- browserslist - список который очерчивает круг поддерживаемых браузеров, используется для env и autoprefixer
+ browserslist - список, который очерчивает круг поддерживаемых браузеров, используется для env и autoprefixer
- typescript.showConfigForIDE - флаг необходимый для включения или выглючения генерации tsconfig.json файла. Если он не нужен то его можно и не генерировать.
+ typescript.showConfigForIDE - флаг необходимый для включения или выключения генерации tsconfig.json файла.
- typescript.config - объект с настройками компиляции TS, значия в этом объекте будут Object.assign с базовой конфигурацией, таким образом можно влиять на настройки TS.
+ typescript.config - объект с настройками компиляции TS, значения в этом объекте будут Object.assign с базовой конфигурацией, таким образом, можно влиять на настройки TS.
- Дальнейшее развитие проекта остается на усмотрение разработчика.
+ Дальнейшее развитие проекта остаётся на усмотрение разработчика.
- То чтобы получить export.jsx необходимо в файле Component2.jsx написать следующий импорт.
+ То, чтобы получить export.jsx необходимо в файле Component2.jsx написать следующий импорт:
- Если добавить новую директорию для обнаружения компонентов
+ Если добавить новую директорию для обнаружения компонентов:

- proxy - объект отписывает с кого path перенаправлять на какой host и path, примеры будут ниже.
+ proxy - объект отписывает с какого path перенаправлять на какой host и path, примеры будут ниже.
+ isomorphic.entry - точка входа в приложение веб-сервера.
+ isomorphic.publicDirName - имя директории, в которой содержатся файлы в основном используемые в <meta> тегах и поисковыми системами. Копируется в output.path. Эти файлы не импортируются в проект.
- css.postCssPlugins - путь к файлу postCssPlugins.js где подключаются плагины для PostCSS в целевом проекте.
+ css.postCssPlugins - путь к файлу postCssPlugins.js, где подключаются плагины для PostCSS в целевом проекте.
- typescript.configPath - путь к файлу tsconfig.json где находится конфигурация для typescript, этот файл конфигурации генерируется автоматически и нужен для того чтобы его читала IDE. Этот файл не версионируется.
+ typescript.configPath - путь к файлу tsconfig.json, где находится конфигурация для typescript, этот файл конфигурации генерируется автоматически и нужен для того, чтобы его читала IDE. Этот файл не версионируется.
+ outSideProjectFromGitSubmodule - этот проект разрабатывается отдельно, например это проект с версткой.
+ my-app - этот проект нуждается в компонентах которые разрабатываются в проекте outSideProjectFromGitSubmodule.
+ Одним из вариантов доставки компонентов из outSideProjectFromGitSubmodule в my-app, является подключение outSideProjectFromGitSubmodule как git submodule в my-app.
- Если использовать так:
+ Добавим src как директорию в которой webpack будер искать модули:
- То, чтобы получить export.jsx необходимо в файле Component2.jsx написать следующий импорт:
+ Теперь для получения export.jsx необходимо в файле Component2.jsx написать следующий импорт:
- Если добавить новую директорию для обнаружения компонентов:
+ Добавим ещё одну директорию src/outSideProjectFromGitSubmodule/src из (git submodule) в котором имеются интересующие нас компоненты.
- - - - - - -
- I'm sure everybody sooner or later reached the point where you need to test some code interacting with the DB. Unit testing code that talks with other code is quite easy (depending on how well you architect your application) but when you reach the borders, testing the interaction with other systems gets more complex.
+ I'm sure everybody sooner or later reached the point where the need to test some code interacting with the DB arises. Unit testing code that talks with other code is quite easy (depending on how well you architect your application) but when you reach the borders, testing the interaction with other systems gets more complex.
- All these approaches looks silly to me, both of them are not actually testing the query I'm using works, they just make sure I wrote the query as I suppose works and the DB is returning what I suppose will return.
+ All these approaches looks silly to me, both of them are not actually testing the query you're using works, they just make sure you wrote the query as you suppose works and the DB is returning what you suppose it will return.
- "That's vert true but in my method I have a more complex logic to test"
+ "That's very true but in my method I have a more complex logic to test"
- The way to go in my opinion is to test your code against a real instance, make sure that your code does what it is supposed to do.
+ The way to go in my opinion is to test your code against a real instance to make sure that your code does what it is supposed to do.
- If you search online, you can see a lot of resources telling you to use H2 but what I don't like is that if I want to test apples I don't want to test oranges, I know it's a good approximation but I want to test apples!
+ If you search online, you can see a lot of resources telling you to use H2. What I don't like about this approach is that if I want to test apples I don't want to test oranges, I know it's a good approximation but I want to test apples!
- - - - - - -
What is being asked: What lines in the data hold the word "находится"? Return them.

Solution to the exercise:
- typescript.configPath - путь к файлу tsconfig.json где находится конфигурация для typescript, этот файл конфигурации генерируется автоматически и нужен для того чтобы его читала IDE. Этот файл не версионируется.
+ typescript.configPath - путь к файлу tsconfig.json, где находится конфигурация для typescript, этот файл конфигурации генерируется автоматически и нужен для того, чтобы его читала IDE. Этот файл не версионируется.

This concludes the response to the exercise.